Il diritto all’aborto è sempre più divisivo. Il New York Times ha rivelato che Facebook e Instagram hanno oscurato e rimosso i contenuti di diversi servizi di telemedicina autorizzati dalla Food and Drug Administration (Fda). Gli episodi sono avvenuti nel corso delle ultime settimane. Si tratta di organizzazioni che, tramite piattaforme online, forniscono consulenza medica e prescrivono legalmente pillole abortive con consegna per posta.
La vicenda ha scatenato un’ondata di proteste, in un momento particolarmente delicato per l’azienda di Mark Zuckerberg, dopo la recente chiusura del programma di fact-checking. Decisione, quest’ultima, giustificata dall’imprenditore come un passo verso una maggiore libertà di espressione, ma che molti interpretano come un tentativo di avvicinarsi al neoeletto presidente Trump.

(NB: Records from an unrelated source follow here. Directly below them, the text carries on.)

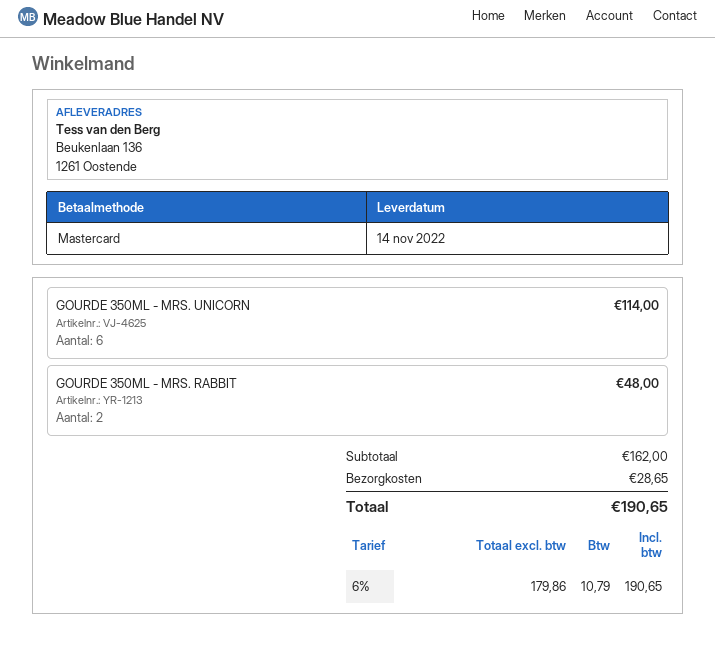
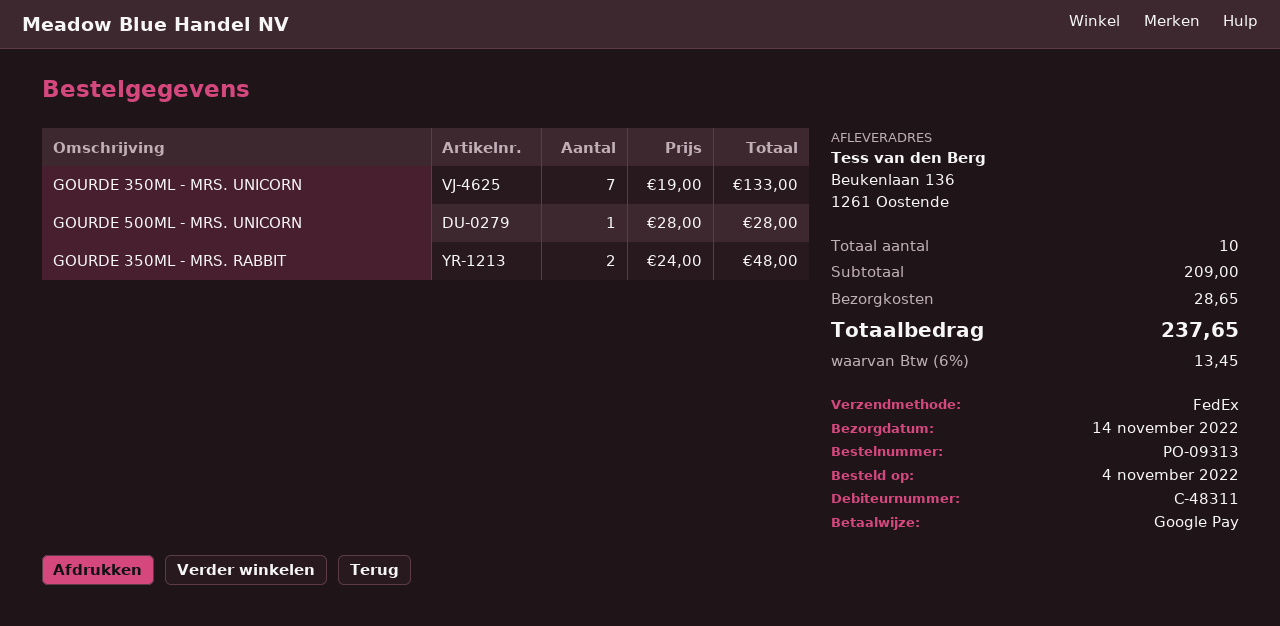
payment method: Mastercard -> Google Pay
GOURDE 350ML - MRS. UNICORN: 6 for 114.00 -> 7 for 133.00
GOURDE 500ML - MRS. UNICORN: none -> 1 for 28.00
subtotal: 162.00 -> 209.00
tax: 6% = 10.79 -> 6% = 13.45
total: 190.65 -> 237.65

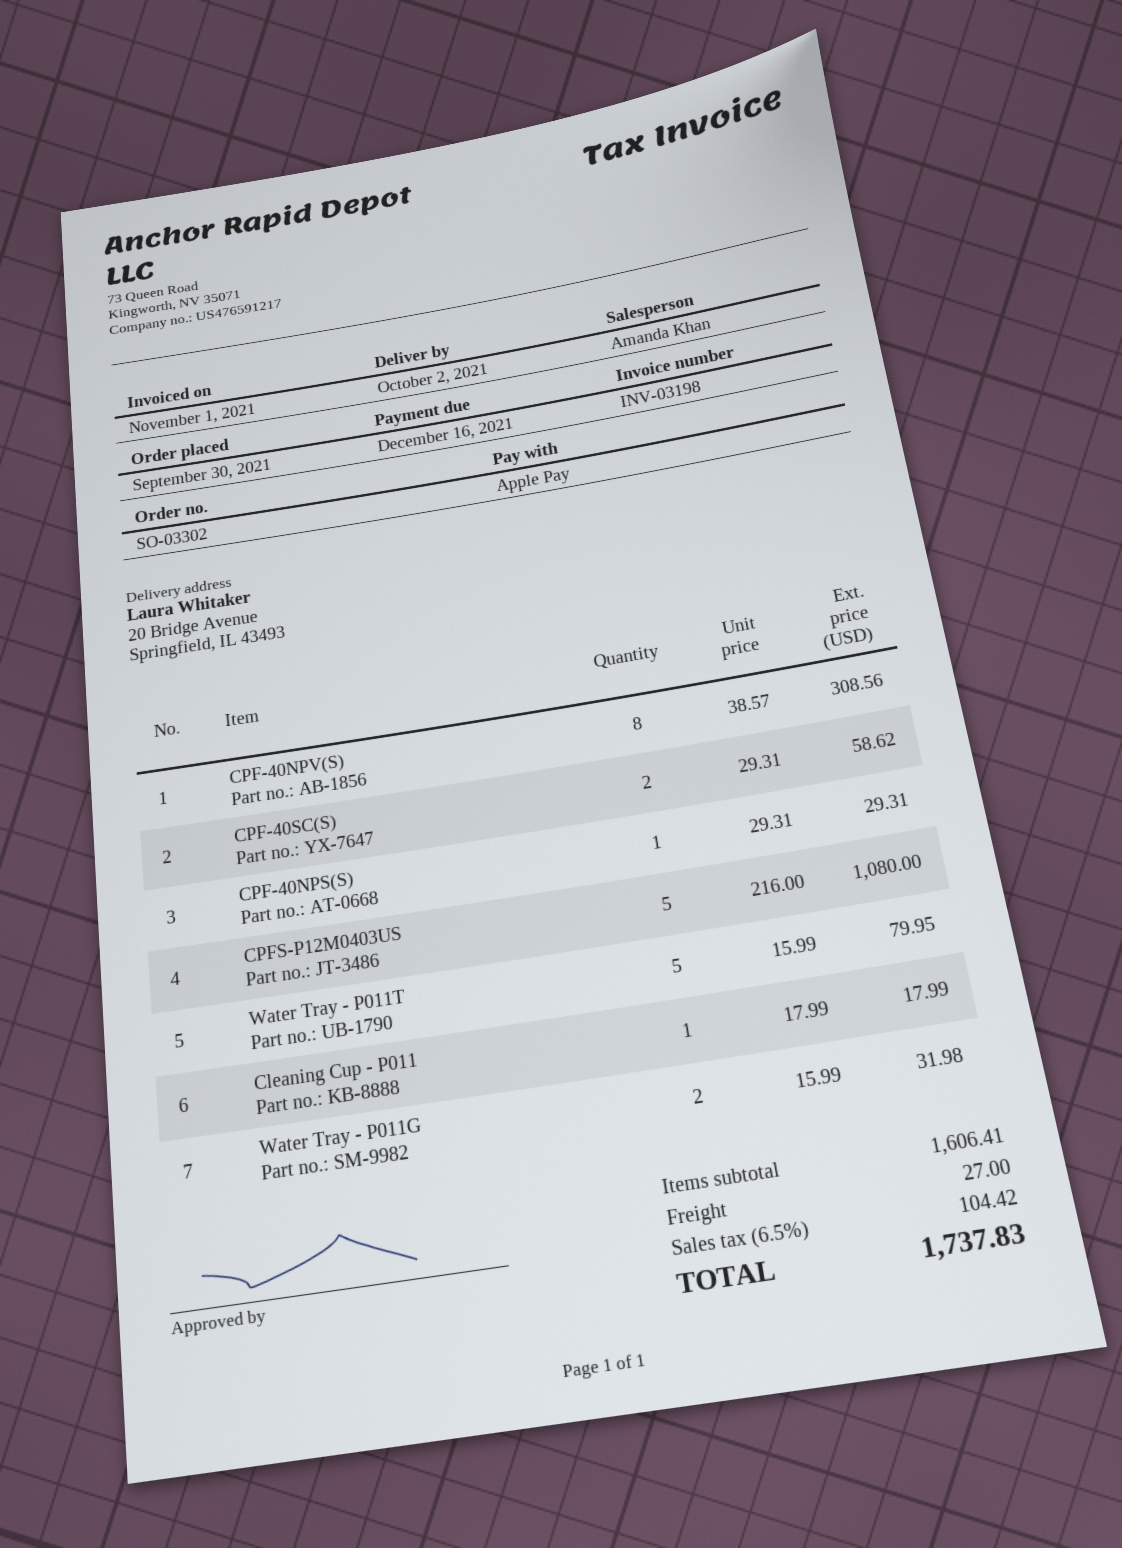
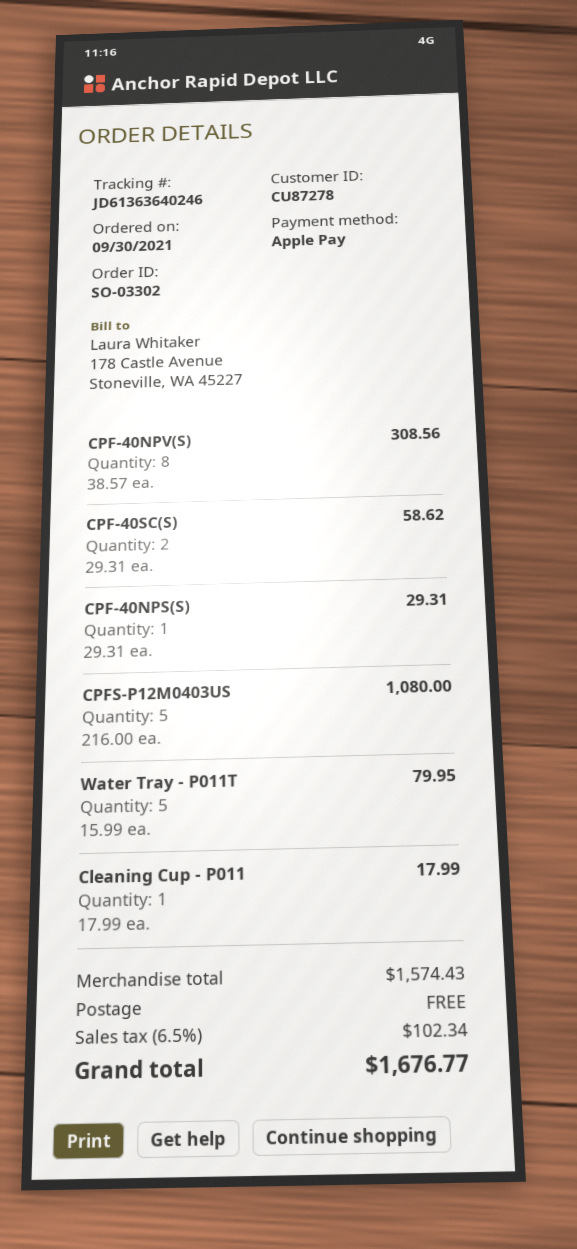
Water Tray - P011G: 2 x 15.99 = 31.98 -> none
subtotal: 1606.41 -> 1574.43
shipping: 27.00 -> 0.00
tax: 6.5% = 104.42 -> 6.5% = 102.34
total: 1737.83 -> 1676.77

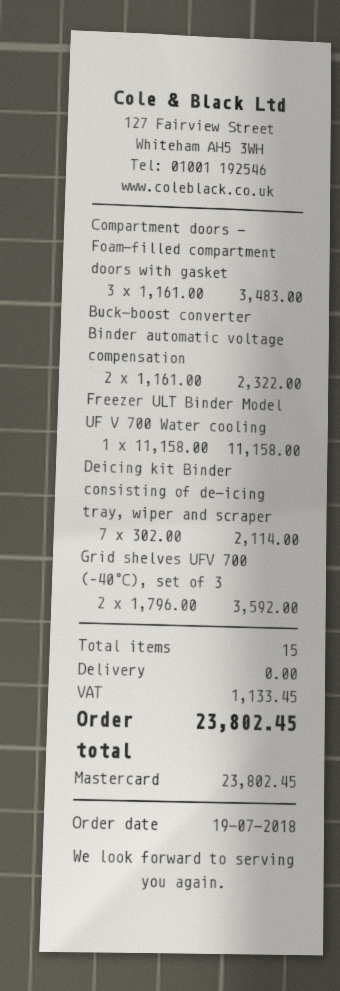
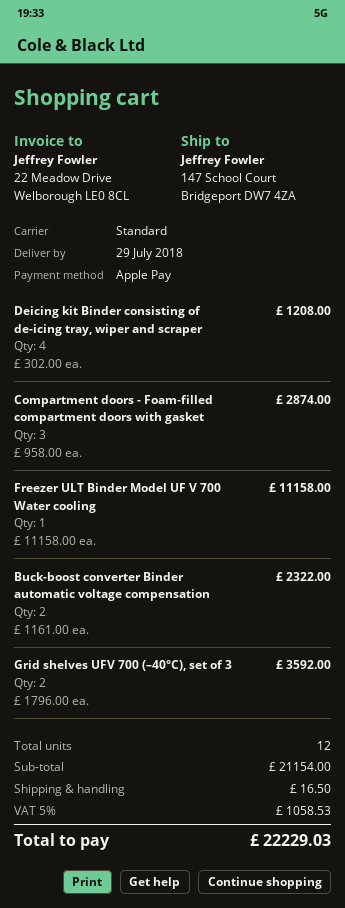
payment method: Mastercard -> Apple Pay
Compartment doors - Foam-filled compartment doors with gasket: 3 x 1161.00 = 3483.00 -> 3 x 958.00 = 2874.00
Deicing kit Binder consisting of de-icing tray, wiper and scraper: 7 x 302.00 = 2114.00 -> 4 x 302.00 = 1208.00
total quantity: 15 -> 12
shipping: 0.00 -> 16.50
tax: 1133.45 -> 1058.53
total: 23802.45 -> 22229.03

Una censura mirata sui contenuti sanitari
Negli ultimi mesi, Meta ha adottato misure di censura che hanno colpito diverse organizzazioni impegnate nella diffusione di informazioni e nella fornitura di servizi legati alla salute riproduttiva. Aid Access, uno dei maggiori fornitori di pillole abortive negli Stati Uniti, ha subito il blocco del proprio account Facebook (a novembre), e la temporanea sospensione del profilo Instagram. Anche Women Help Women e Just the Pill hanno affrontato restrizioni simili: i loro account Instagram sono stati oscurati con l’accusa di violare gli standard della community relativi a “armi, droghe e beni regolamentati”. Tra i casi più significativi c’è anche quello di Hey Jane, un’organizzazione dedicata al supporto della salute riproduttiva, che ha denunciato un trattamento di censura. L’account dell’organizzazione è stato reso invisibile nelle ricerche di Instagram, una situazione che già si era verifica nel 2023, e successivamente revocata da Meta dopo le proteste dell’azienda.
Le sospensioni di alcuni account sono state revocate, pare, solo dopo l’intervento del New York Times, che ha contattato Meta per richiedere chiarimenti. Un portavoce dell’azienda ha spiegato che le misure sono state adottate in conformità alle regole che vietano la vendita di farmaci privi di certificazione adeguata, pur riconoscendo che, in alcuni casi, si è trattato di “eccessi di moderazione”. Meta ha inoltre precisato che tali episodi non sarebbero direttamente collegati ai recenti cambiamenti delle politiche sui contenuti.
Le reazioni delle organizzazioni e l’impatto complessivo
Negli Stati Uniti la prescrizione di farmaci abortivi attraverso la telemedicina è una pratica legale e regolamentata. La Food and Drug Administration (Fda), l’agenzia governativa che supervisiona i farmaci, autorizza esplicitamente i medici a prescrivere online e inviare per posta il mifepristone e il misoprostol, i due medicinali necessari per l’interruzione farmacologica della gravidanza. Un sistema che può apparire inusuale agli occhi europei, ma che negli Usa rappresenta ormai una modalità consolidata di accesso alle cure.
Il processo è rigoroso: le pazienti devono prima sottoporsi a una consultazione video con un medico certificato, che valuta l’idoneità al trattamento attraverso la storia clinica e gli esami forniti. Solo dopo questo screening, le organizzazioni autorizzate possono spedire i farmaci direttamente a casa della paziente. Hey Jane, Aid Access e gli altri servizi colpiti dalla censura di Meta offrono inoltre supporto continuo durante l’intero percorso, con assistenza medica disponibile 24 ore su 24. Questa modalità di assistenza è diventata decisivo dopo le recenti restrizioni all’aborto. In dodici stati americani, dove l’interruzione di gravidanza è stata vietata, le pazienti possono comunque ricevere i farmaci da organizzazioni che operano in stati dove la pratica è legale, grazie alle “shield laws” che proteggono i fornitori da conseguenze legali.
Dopo i ban di Meta la questione ha rapidamente assunto una dimensione internazionale. Amnesty International ha lanciato una petizione complessivo esortando Meta e TikTok a fermare la rimozione di informazioni sull’aborto, evidenziando il ruolo essenziale dei social network nell’assicurare il diritto alla salute, soprattutto nelle aree con limitato accesso a servizi e informazioni. L’organizzazione per i diritti civili teme che questa stretta rappresenti solo l’inizio di una limitazione più ampia della libertà di espressione online. Una contraddizione evidente rispetto alle dichiarazioni pubbliche di Meta, che si era impegnata a garantire una gestione più permissiva e inclusiva dei contenuti.